Assignment: Provide only the number of lines below that hold "オフショルダー".

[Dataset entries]
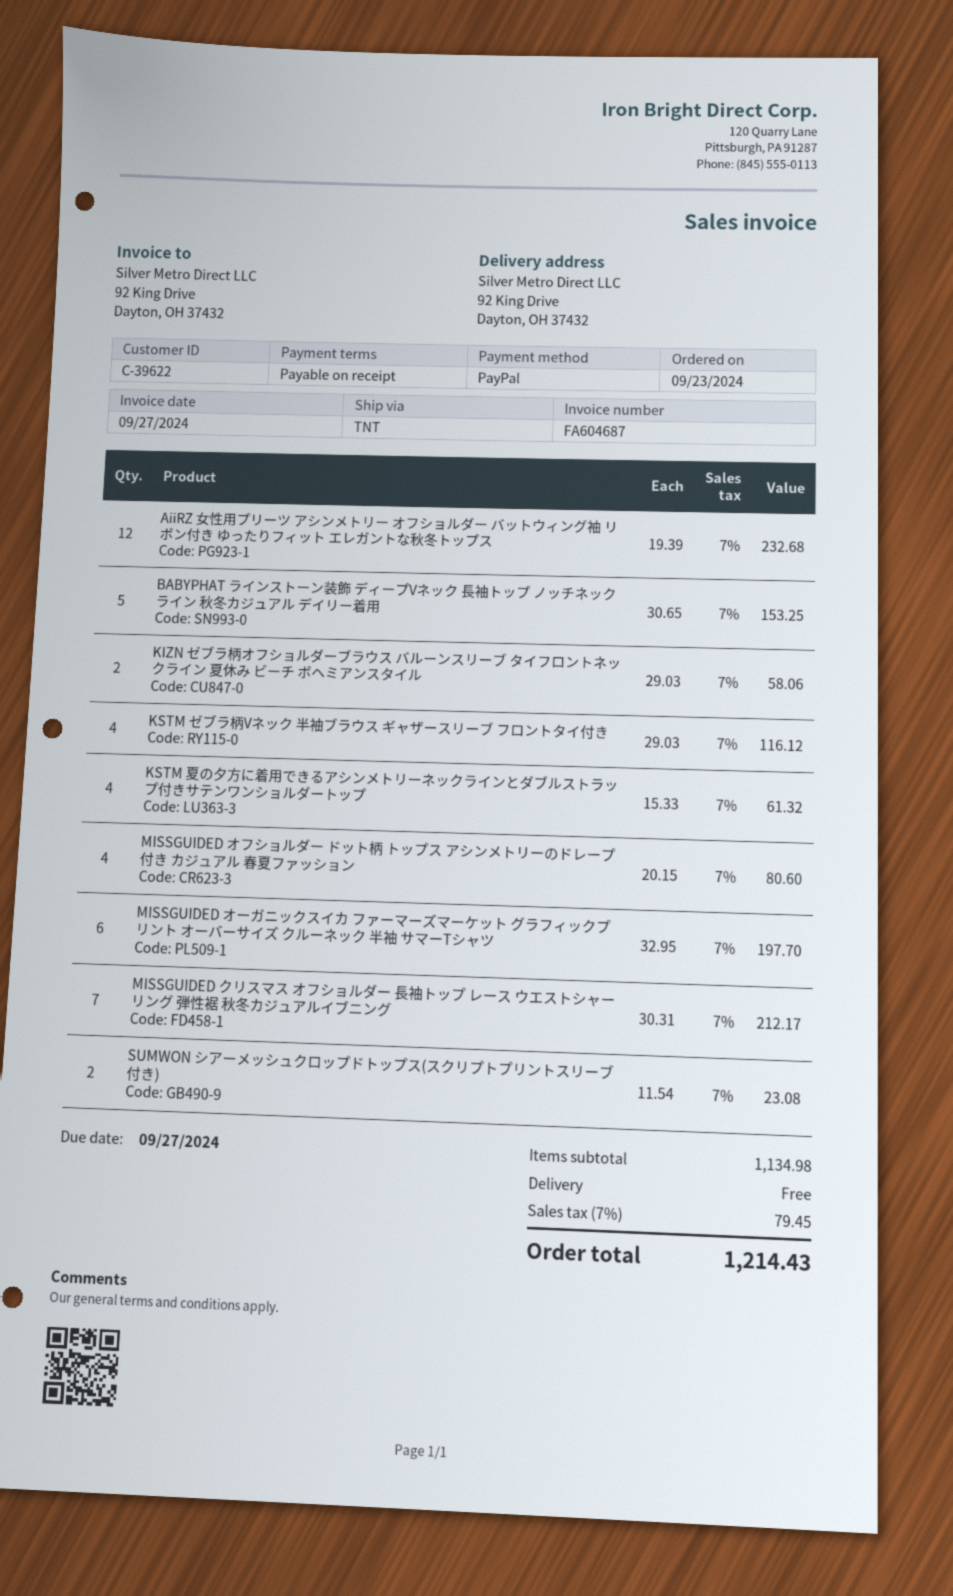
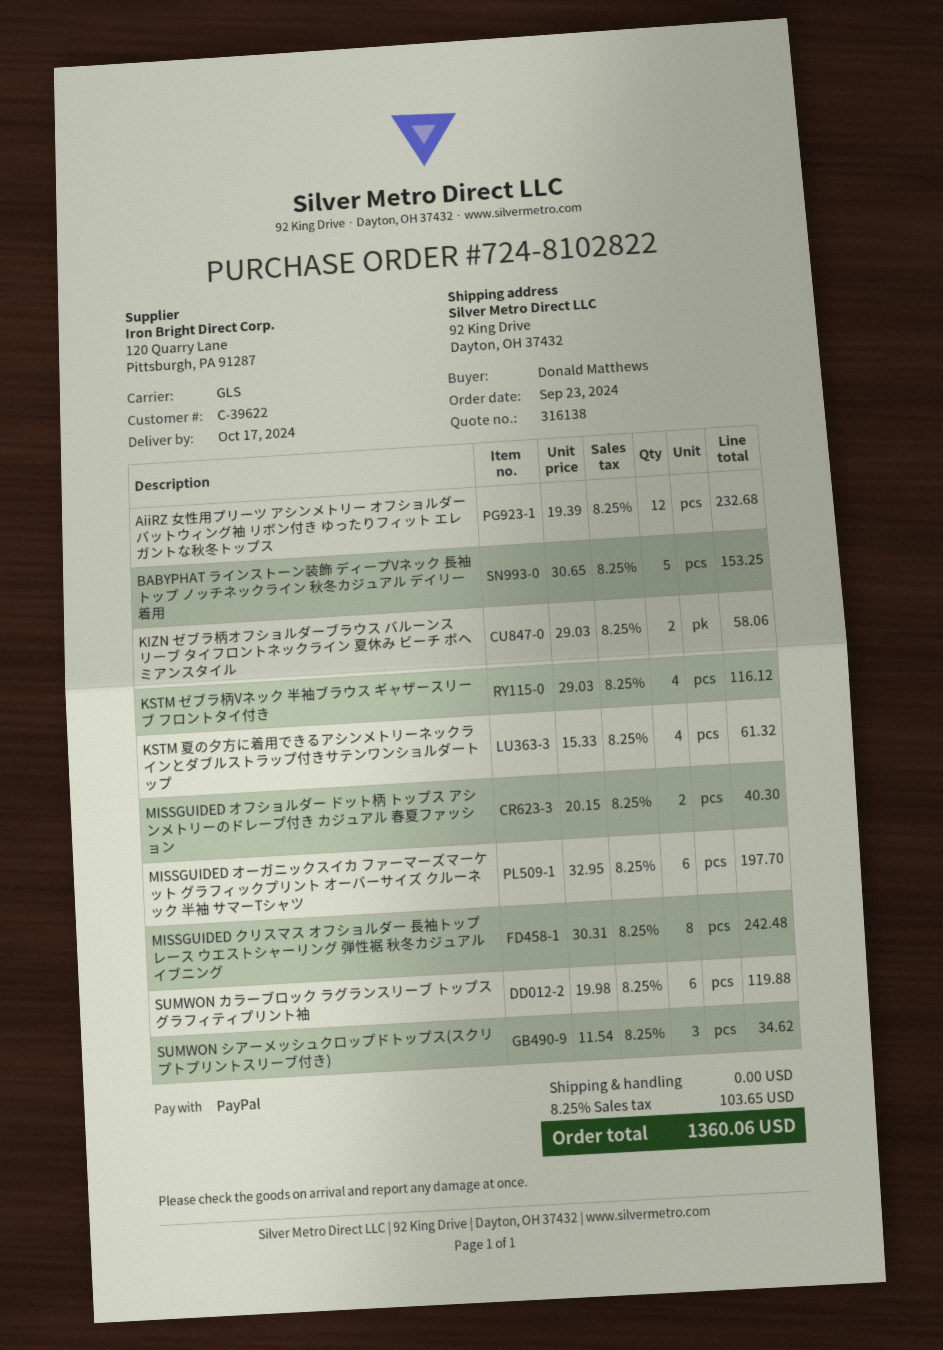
shipping method: TNT -> GLS
MISSGUIDED オフショルダー ドット柄 トップス アシンメトリーのドレープ付き カジュアル 春夏ファッション: 4 x 20.15 = 80.60 -> 2 x 20.15 = 40.30
MISSGUIDED クリスマス オフショルダー 長袖トップ レース ウエストシャーリング 弾性裾 秋冬カジュアルイブニング: 7 x 30.31 = 212.17 -> 8 x 30.31 = 242.48
SUMWON シアーメッシュクロップドトップス(スクリプトプリントスリーブ付き): 2 x 11.54 = 23.08 -> 3 x 11.54 = 34.62
SUMWON カラーブロック ラグランスリーブ トップス グラフィティプリント袖: none -> 6 x 19.98 = 119.88
tax: 7% = 79.45 -> 8.25% = 103.65
total: 1214.43 -> 1360.06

Output for this task: 2